Plundering the species
To the Editor:
Martha's Vineyard is well known all over the world as a beautiful and peaceful Island. Its shame, however, is the Shark Tournament held every year in Oak Bluffs. Here, mutilated bodies of sharks are strung up over the downtown waters for all to see, and while the world has gone forward to understand the value of depleted seas and vanishing species, this little town goes right on plundering and killing what is fast becoming a dying species.
Taiwan, an Asiatic country, has become the first Asian nation to completely ban shark finning, a gruesome practice in which fins are cut off sharks and the mutilated bodies dumped overboard to die in pain and agony. This full ban takes effect in 2012, the same year that Martha's Vineyard, that idyllic playground of the rich and famous and the homes of people seeking peace from a troubled world, is planning to continue this horrifying practice. "This new regulation will spare sharks from the torture of being finned alive and is also expected to reduce the number of sharks caught," an article written by The Humane Society in Washington, D.C., observes and goes on to state that Taiwan is the one of the largest shark fishing nations in the world, and the law is a significant step towards shark conservation.

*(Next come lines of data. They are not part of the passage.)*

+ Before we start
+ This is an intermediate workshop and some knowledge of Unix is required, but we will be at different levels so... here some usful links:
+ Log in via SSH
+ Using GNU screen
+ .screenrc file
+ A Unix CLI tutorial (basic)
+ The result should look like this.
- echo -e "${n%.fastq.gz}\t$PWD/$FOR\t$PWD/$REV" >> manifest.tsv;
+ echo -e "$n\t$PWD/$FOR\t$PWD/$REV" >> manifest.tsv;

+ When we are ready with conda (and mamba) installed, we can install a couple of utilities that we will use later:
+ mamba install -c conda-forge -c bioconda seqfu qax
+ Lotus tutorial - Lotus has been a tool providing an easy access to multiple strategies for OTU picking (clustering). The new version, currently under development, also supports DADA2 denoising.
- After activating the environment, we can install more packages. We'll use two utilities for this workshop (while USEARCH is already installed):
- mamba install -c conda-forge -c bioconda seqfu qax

Why is this news significant? It is because it stems from a nation and a part of the world that has always believed that shark fins have a strong medicinal effect in fighting certain illnesses and also acting as aphrodisiacs. If Taiwan can see the light, why not Martha's Vineyard? Far from being a leader in the conservation of our earth's diminishing seas, the Oak Bluffs tournament continues to be a jolly, fun competition starring dead bodies of innocent sharks. As one person from Martha's Vineyard voiced it, "This tournament is a waste of an endangered animals, a gross display of ignorance, along with excess of public drunkenness." And I believe this comment has a great deal of merit.

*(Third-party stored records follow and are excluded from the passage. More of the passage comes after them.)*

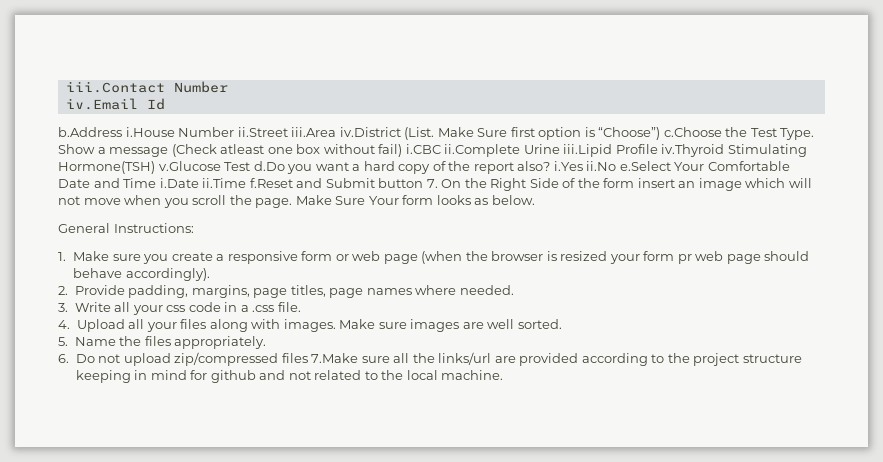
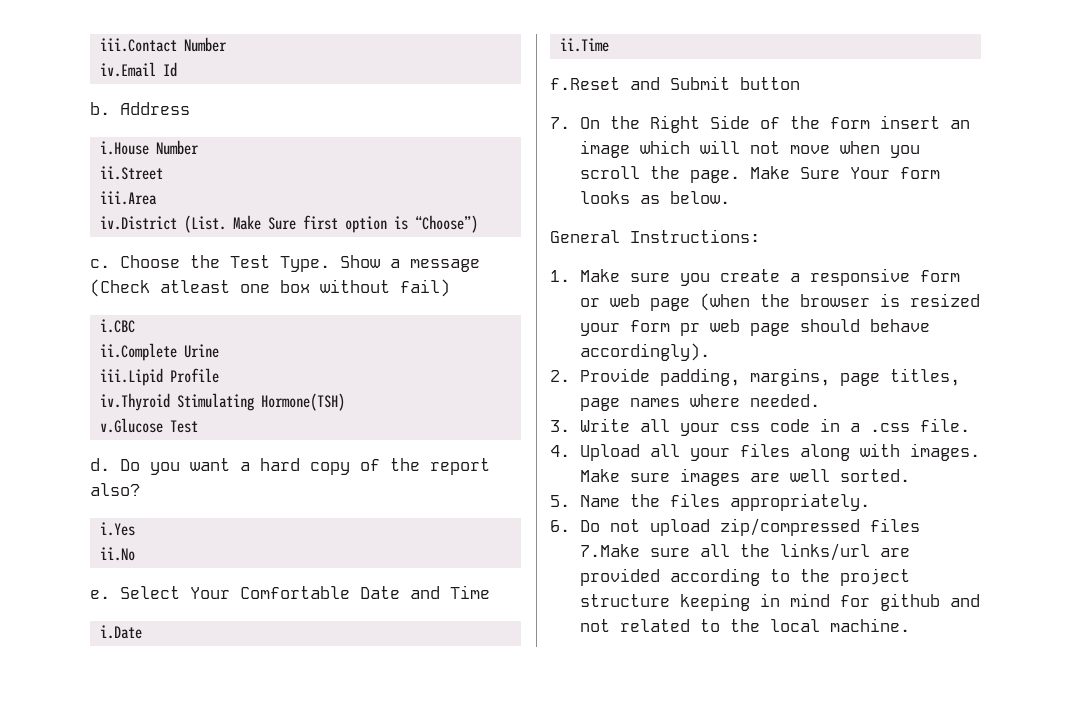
- b.Address i.House Number ii.Street iii.Area iv.District (List.
+ b. Address
+ i.House Number
+ ii.Street
+ iii.Area
+ iv.District (List.
- Make Sure first option is “Choose”) c.Choose the Test Type.
+ Make Sure first option is “Choose”)
+ c. Choose the Test Type.
- Show a message (Check atleast one box without fail) i.CBC ii.Complete Urine iii.Lipid Profile iv.Thyroid Stimulating Hormone(TSH) v.Glucose Test d.Do you want a hard copy of the report also? i.Yes ii.No e.Select Your Comfortable Date and Time i.Date ii.Time f.Reset and Submit button 7. On the Right Side of the form insert an image which will not move when you scroll the page.
+ Show a message (Check atleast one box without fail)
+ i.CBC
+ ii.Complete Urine
+ iii.Lipid Profile
+ iv.Thyroid Stimulating Hormone(TSH)
+ v.Glucose Test
+ d. Do you want a hard copy of the report also?
+ i.Yes
+ ii.No
+ e. Select Your Comfortable Date and Time
+ i.Date
+ ii.Time
+ f.Reset and Submit button
+ 7. On the Right Side of the form insert an image which will not move when you scroll the page.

I do not believe that the shark tournament started out to be other than a money raiser for Oak Bluffs businesses, which I can well believe is needed for our Island. However, do we have to improve our economy on the backs of tortured sharks? My answer is no.
In some parts of the world sharks have been hunted for valuable medicines. In Hong Kong, to which 87 countries export shark fins, the cost for a large bowl of shark fin soup is $100. In India, a single killed whole shark sold for approximately $600 to $3,000. This is Asia, it is not the United States.

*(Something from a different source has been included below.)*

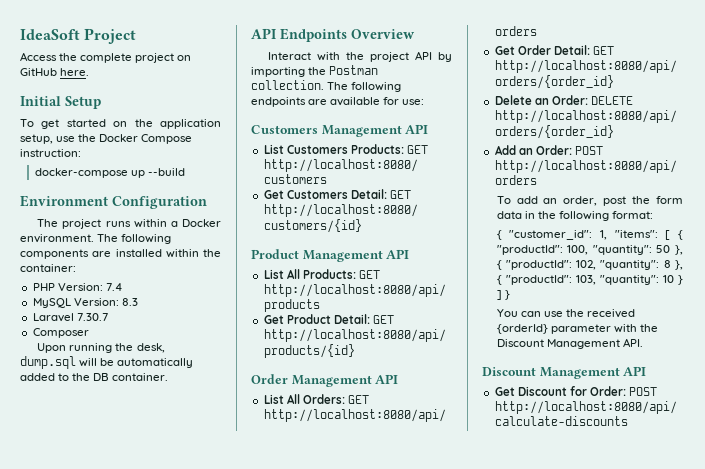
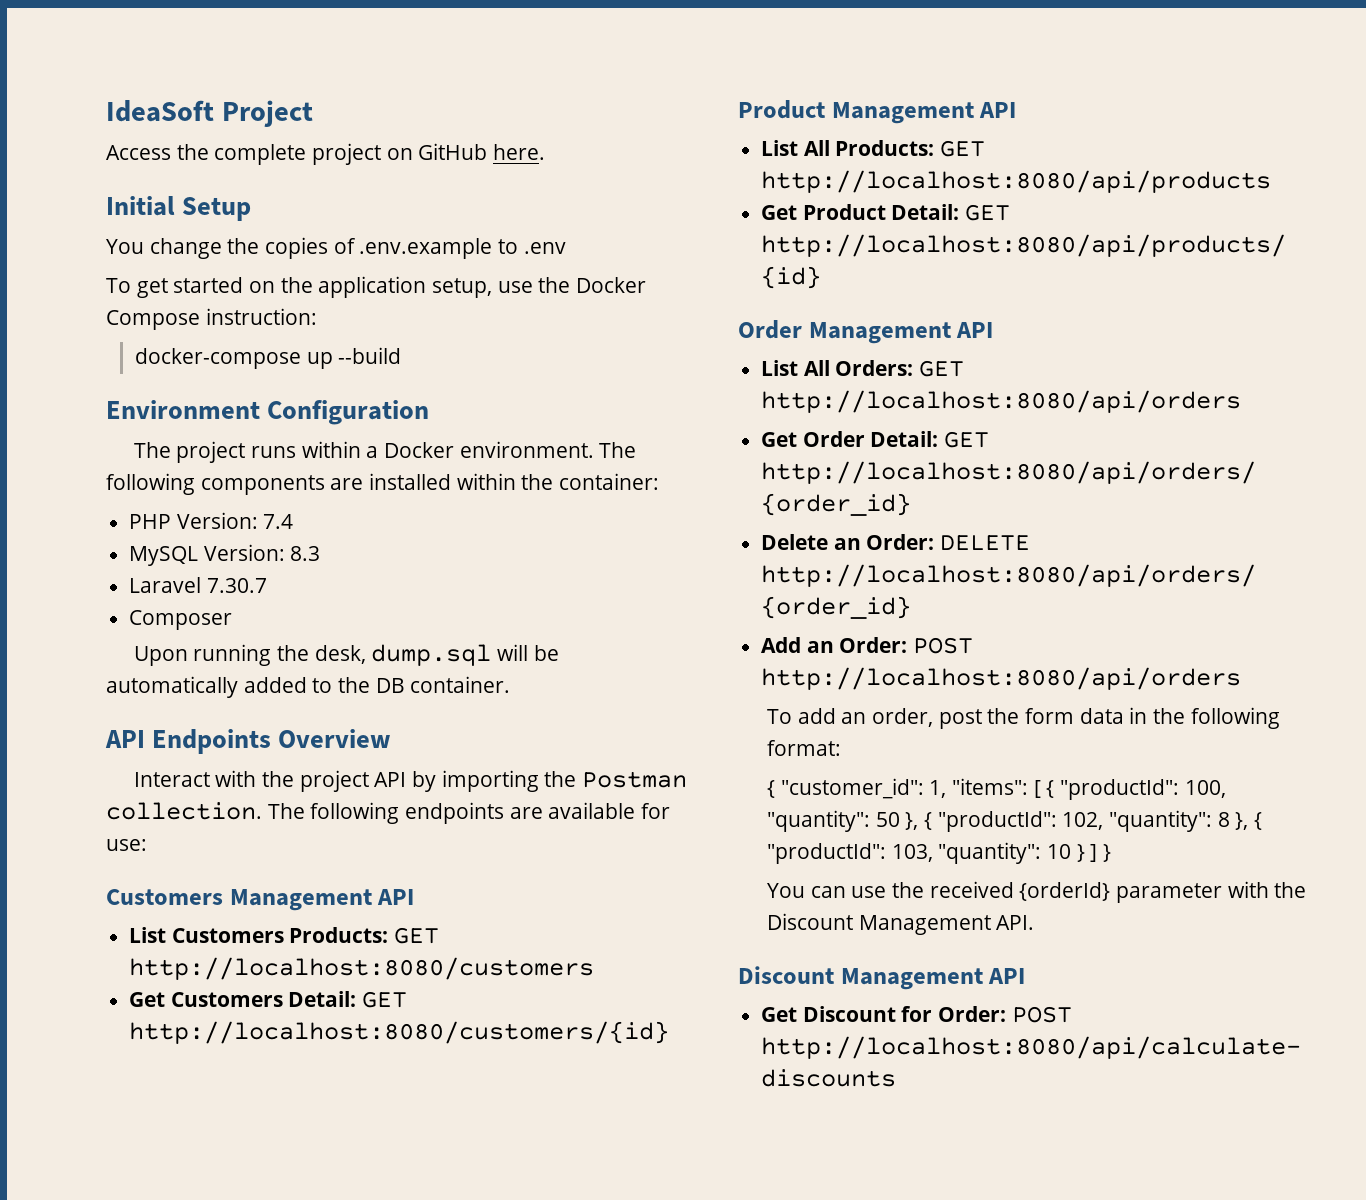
+ You change the copies of .env.example to .env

The base fact given out by the Shark Conservation Society and endorsed by Animal Protection groups in the U.S. is that none of these aphrodisiacs have been proven over thousands of years to have any medicinal effect. Are we not more enlightened than these Asiatic beliefs?
"Between 1999 and 2009, an average of fewer than five people died from shark attacks each year worldwide," according to the Conservation Societies. MV is famous for JAWS, a good movie, but that was a fantasy. Real sharks don't often kill, and real sharks always suffer when they are strung up for people's applause and especially the viewing by young children who make up a large part of the O.B. Shark Tournament audience. We are teaching young people a horrifying lesson that it is okay to kill for a fun festival in Oak Bluffs, a lovely town on a peaceful Island.